Today’s growth strategies are all about buying emerging companies and leveraging their technology to gain market share, increase revenue or expand product offerings. But buyer beware, just because a target is mind-blowingly brilliant from a technical perspective, the technology itself may come with trade compliance red tape. When you are thinking about a target, you need to equip your team with the tools to understand the true cost of acquiring a business – not just what you have to pay their shareholders. The true cost of acquiring any business will include:

  1. Cost of acquiring the money – if you are taking foreign investment, you must ensure that the funds don’t trigger a Committee on Foreign Investment in the United States (CFIUS) review. CFIUS is an inter-agency committee that reviews the national security implications of foreign investments in U.S. companies. If the target designs, tests, manufactures, fabricates, or develops “critical technology” based on 31 CFR § 801.204 you may have a mandatory CFIUS filing requirement.
  2. Cost of development – depending on the type of technology that you are acquiring – you may need to obtain deemed export licenses for certain foreign national employees and contractors to develop, produce or even support the technology. This will require you to develop and/or expand your export compliance program.
  3. Cost of foreign customers – you may make something that is not in itself subject to National Security export controls, but the target may be selling to end users or for end uses such as military end use that require export licenses. An acquisition may require you to expand your export compliance program and manage orders in a way that you haven’t in the past. You may have to implement more transactional processes, obtaining and managing export authorizations for individual shipments and meeting mandatory reporting requirements.
  4. Cost of regulatory change – your acquisition may land the company smack dab in the middle of a tug-of-war between Washington and Beijing. Whether it’s retaliatory tariffs or sanctions, there are ever-evolving regulatory changes where you can’t predict whether new regulations will cut off your ability to make or sell your product.

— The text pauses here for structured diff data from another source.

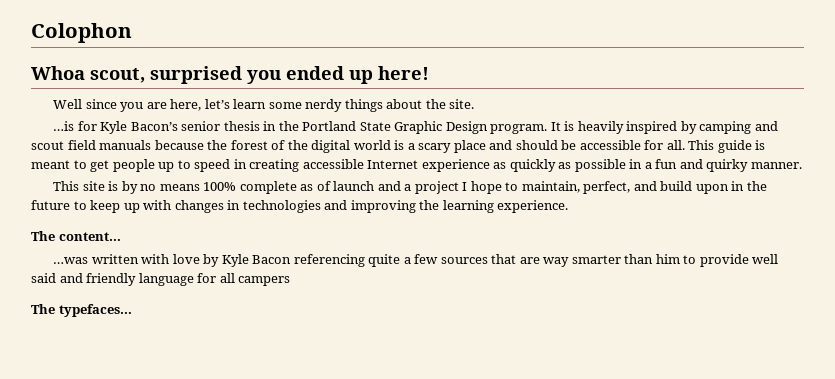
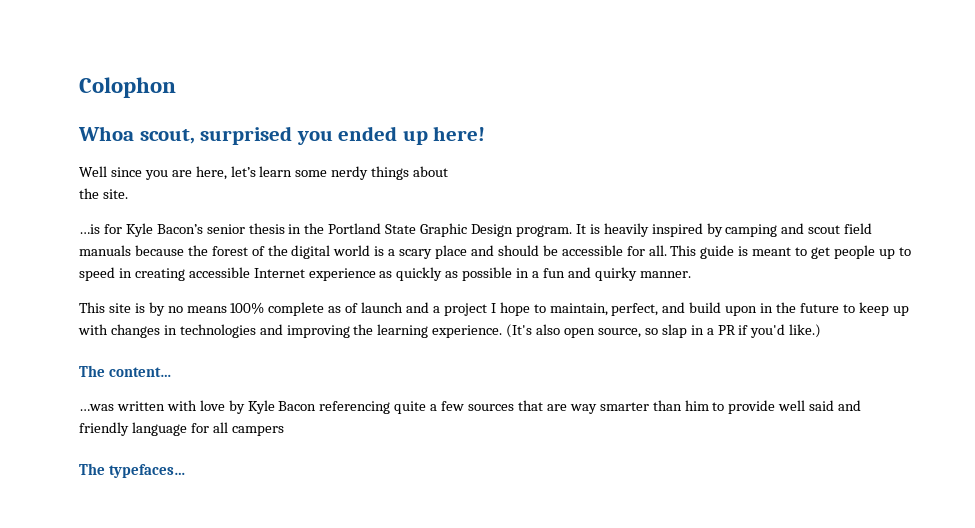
- Well since you are here, let’s learn some nerdy things about the site.
+ Well since you are here, let’s learn some nerdy things about
+ the site.
+ (It's also open source, so slap in a PR if you'd like.)

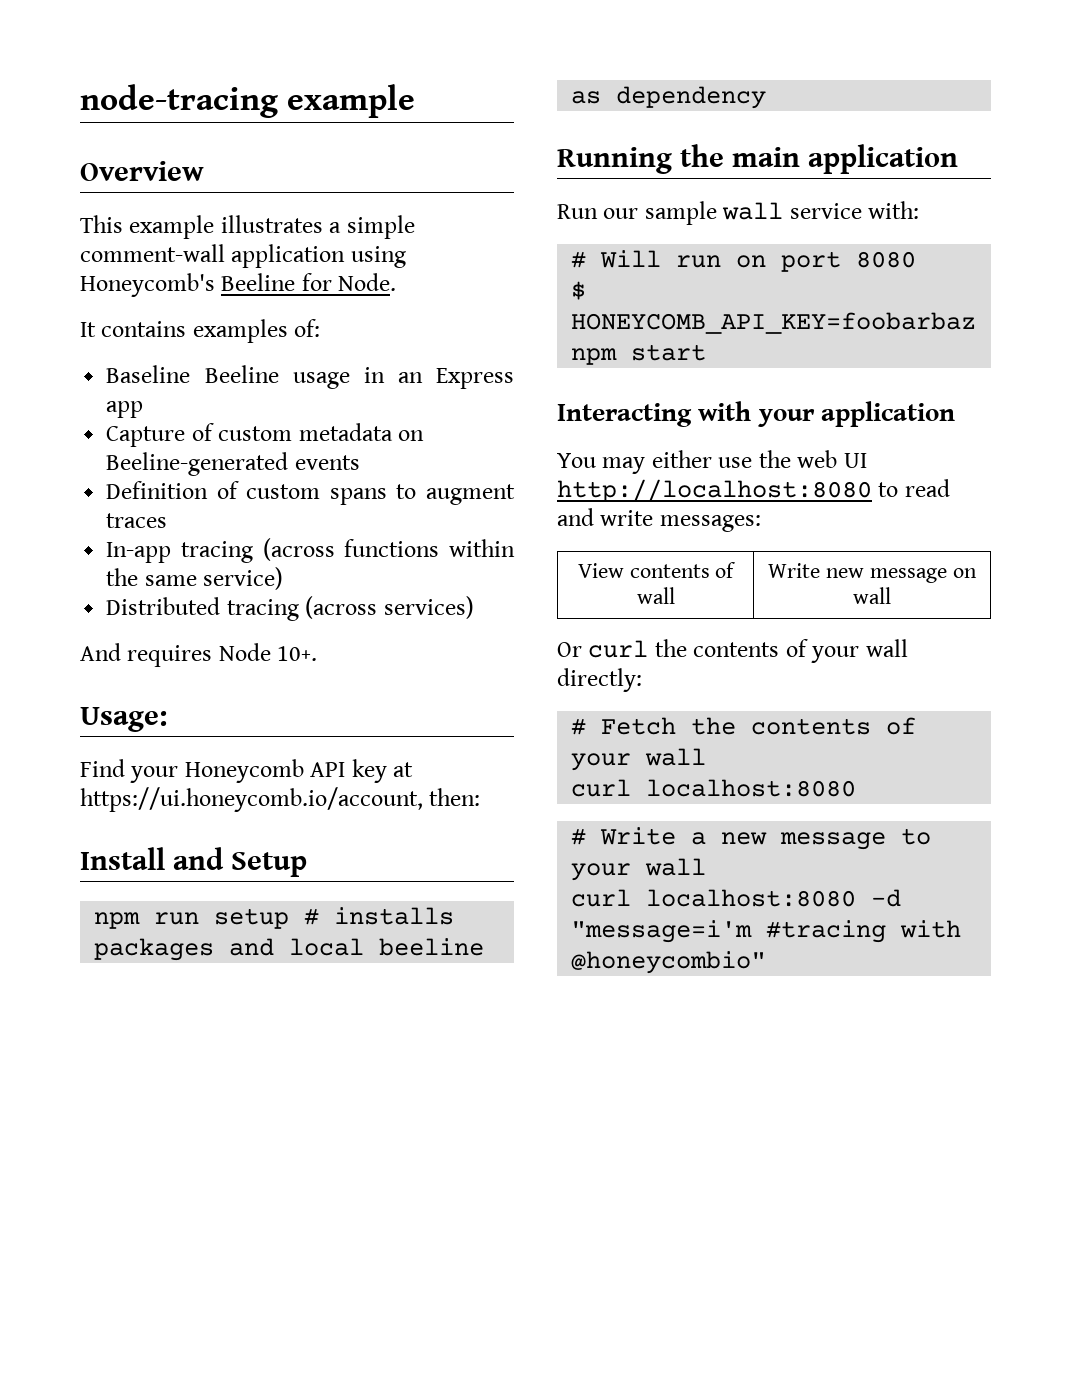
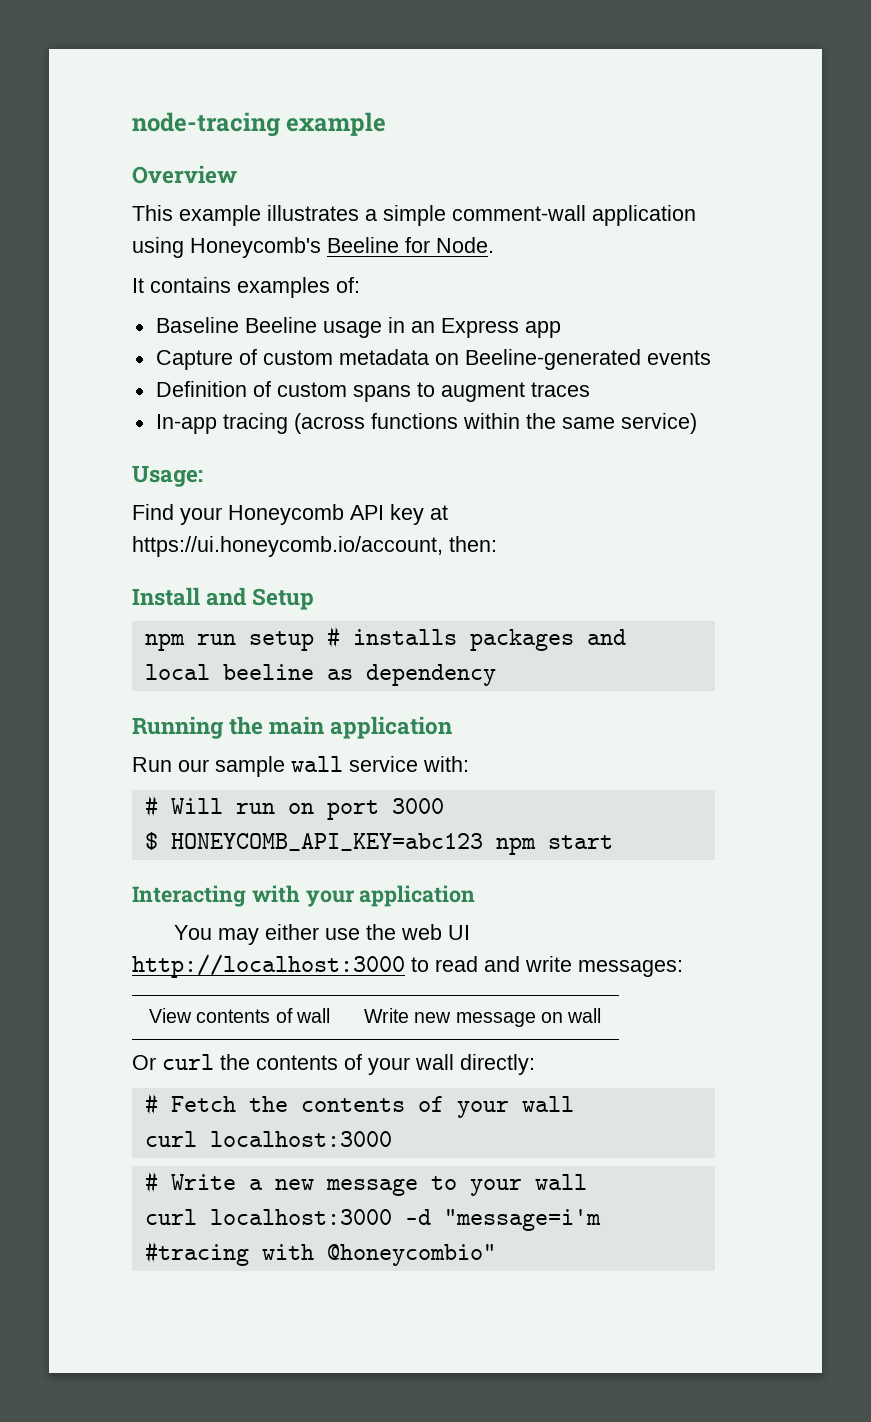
- Distributed tracing (across services)
- And requires Node 10+.
- # Will run on port 8080
+ # Will run on port 3000
- $ HONEYCOMB_API_KEY=foobarbaz npm start
+ $ HONEYCOMB_API_KEY=abc123 npm start
- You may either use the web UI http://localhost:8080 to read and write messages:
+ You may either use the web UI http://localhost:3000 to read and write messages:
  # Fetch the contents of your wall
- curl localhost:8080
+ curl localhost:3000
- curl localhost:8080 -d "message=i'm #tracing with @honeycombio"
+ curl localhost:3000 -d "message=i'm #tracing with @honeycombio"

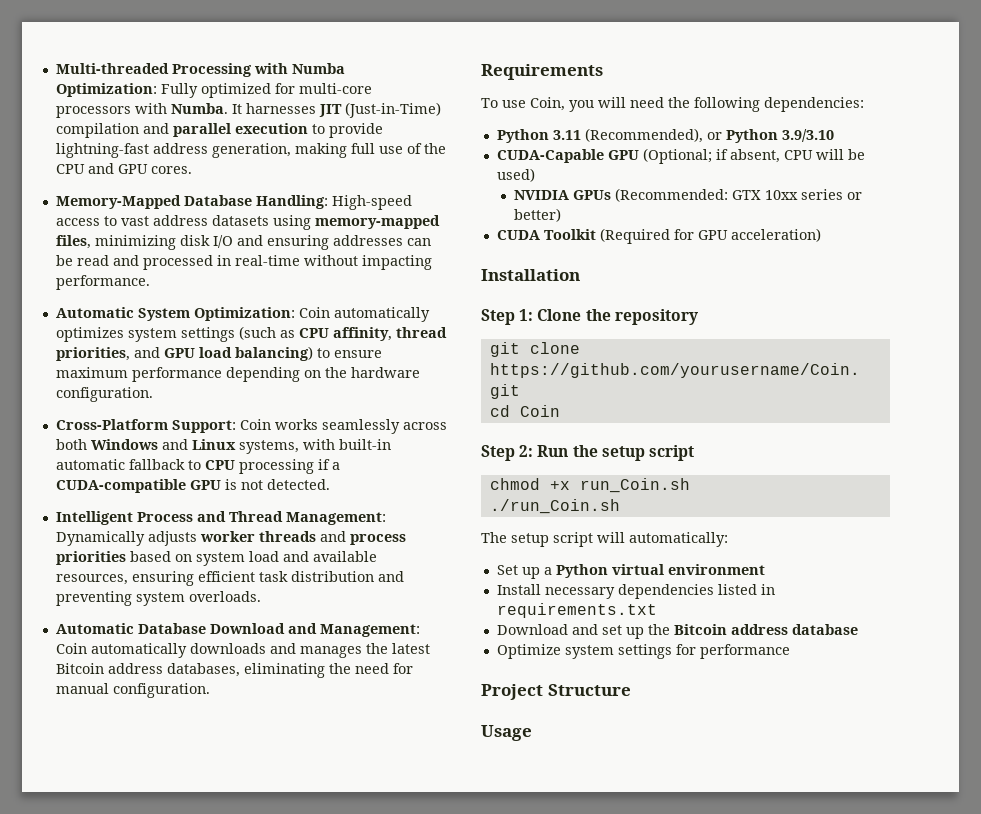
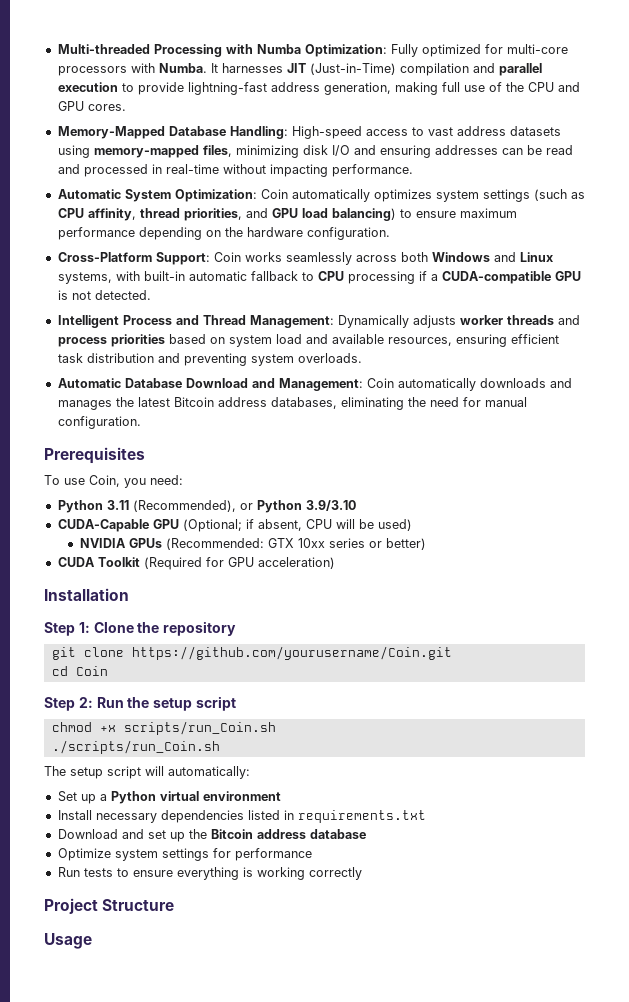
- Requirements
+ Prerequisites
- To use Coin, you will need the following dependencies:
+ To use Coin, you need:
- chmod +x run_Coin.sh
- ./run_Coin.sh
+ chmod +x scripts/run_Coin.sh
+ ./scripts/run_Coin.sh
+ Run tests to ensure everything is working correctly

These are all costs that you must factor in before you buy a company. And they all cost money and take time.

Your work does not stop once you own the target. Before the ink dries on the contract you need to conduct an internal assessment to determine if the target has any potential export or import violations and areas of high risk. And, although you probably have a good idea of the company’s technology because of any CFIUS work that you undertook as part of the acquisition, you are now going to have to classify every one of their products and software as well as any technology that might have been missed. You’re going to have to build out a product classification matrix that includes any export controls that apply and any tariffs that will be imposed. You’ll want to know sooner rather than later if any of your imports are subject to antidumping or countervailing duties (think aluminum and steel). You are going to want to look at how the target determines the Country of Origin for their products. And if they were making any duty free, Buy American Act or Trade Agreements Act claims. And all of this is to simply understand what exposure the company has.

Then you should audit specific transactions. You should screen all of the target’s customers – for demos as well as product purchases. Then you are going to want to get a list of all the target’s sales, service and free of charge exports for the past five years. We recommend doing a targeted assessment, focusing on high-risk products, countries, end uses and end users. And then you need to follow the paper trail and assess whether the target was filing accurate declarations with the various government agencies that they interact with. And you are still not done! You are going to have to assess any systems that the target put in place to screen, classify or determine license requirements. You will also need to assess the personnel in charge of import and export compliance to ensure they are qualified and accountable.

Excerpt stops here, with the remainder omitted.